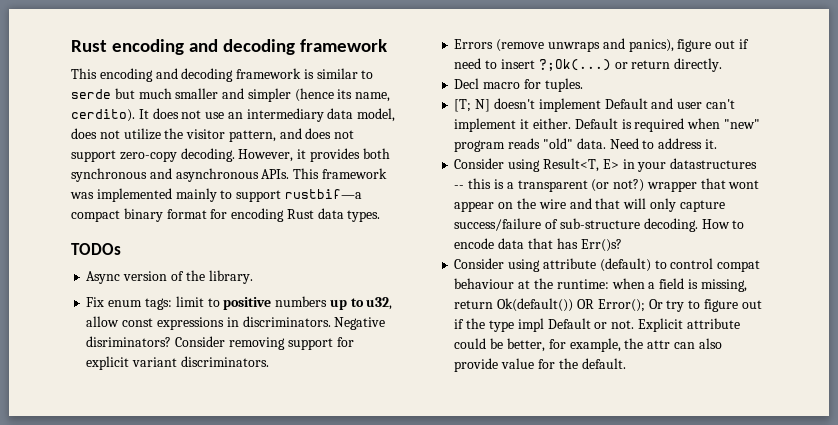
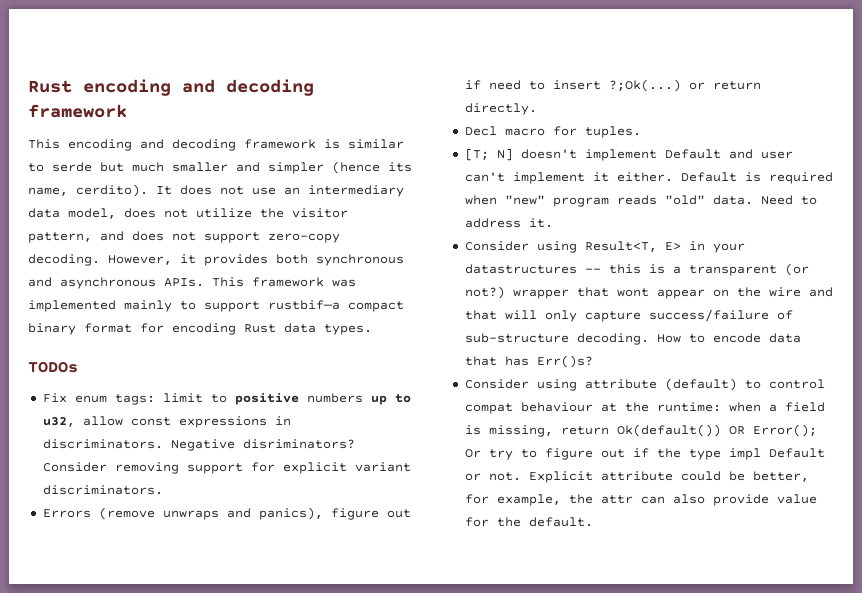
- Async version of the library.

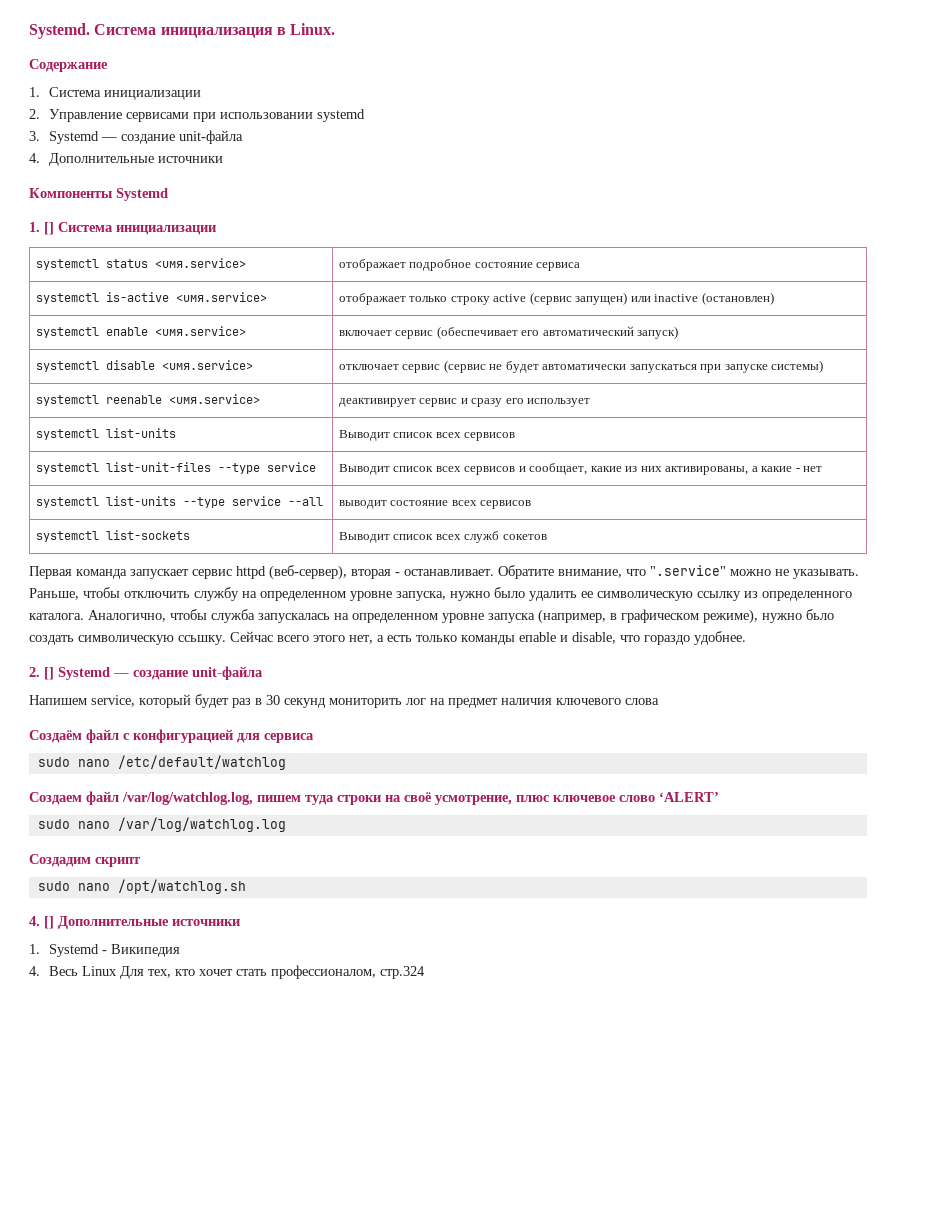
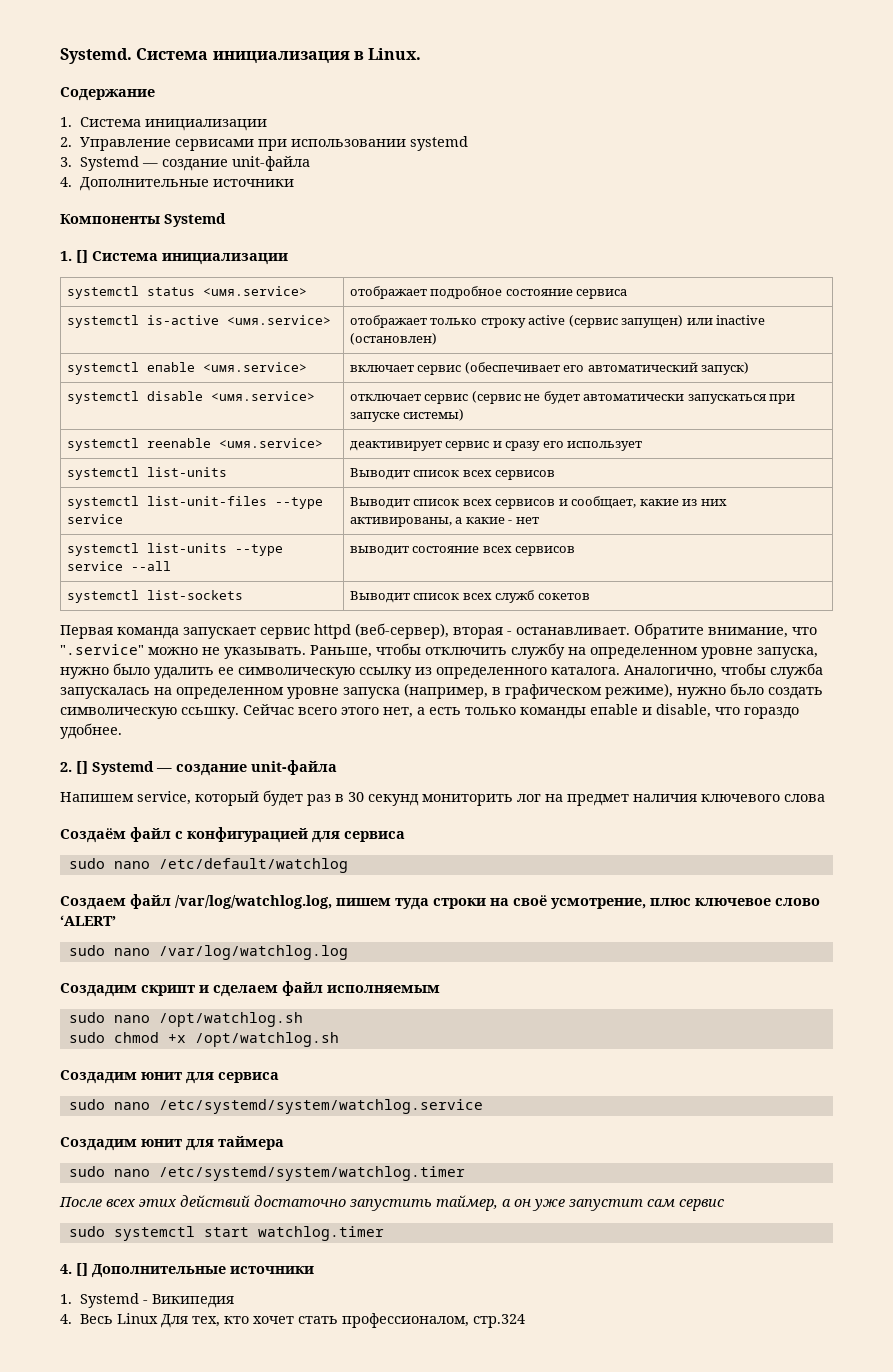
- Создадим скрипт
+ Создадим скрипт и сделаем файл исполняемым
+ sudo chmod +x /opt/watchlog.sh
+ Создадим юнит для сервиса
+ sudo nano /etc/systemd/system/watchlog.service
+ Создадим юнит для таймера
+ sudo nano /etc/systemd/system/watchlog.timer
+ После всех этих действий достаточно запустить таймер, а он уже запустит сам сервис
+ sudo systemctl start watchlog.timer

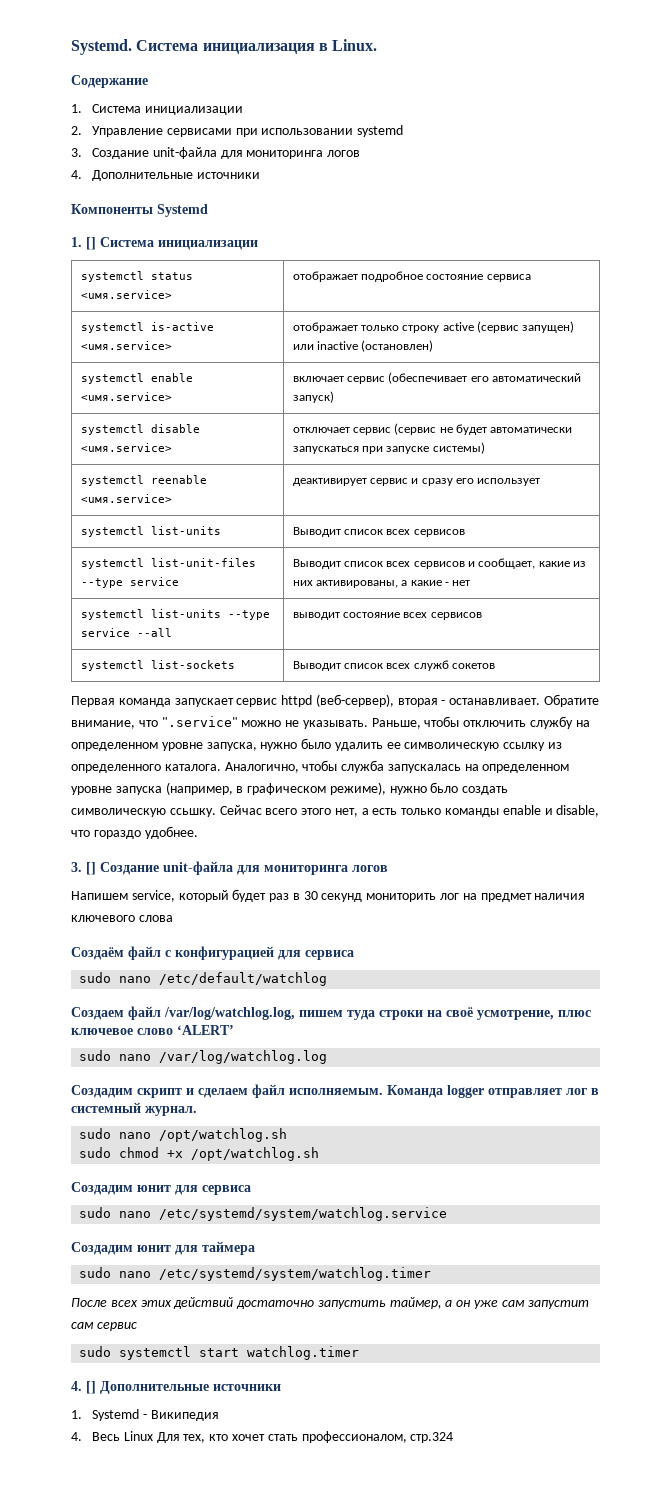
- 3. Systemd — создание unit-файла
+ 3. Создание unit-файла для мониторинга логов
- 2. [] Systemd — создание unit-файла
+ 3. [] Создание unit-файла для мониторинга логов
- Создадим скрипт и сделаем файл исполняемым
+ Создадим скрипт и сделаем файл исполняемым. Команда logger отправляет лог в системный журнал.
- После всех этих действий достаточно запустить таймер, а он уже запустит сам сервис
+ После всех этих действий достаточно запустить таймер, а он уже сам запустит сам сервис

- - - -

== Task details ==
Up to and including the last line of the listing above, copy exactly every line from the one that contains "в системный журнал." onward; leave out all others.

== Solved exercise ==
+ Создадим скрипт и сделаем файл исполняемым. Команда logger отправляет лог в системный журнал.
- После всех этих действий достаточно запустить таймер, а он уже запустит сам сервис
+ После всех этих действий достаточно запустить таймер, а он уже сам запустит сам сервис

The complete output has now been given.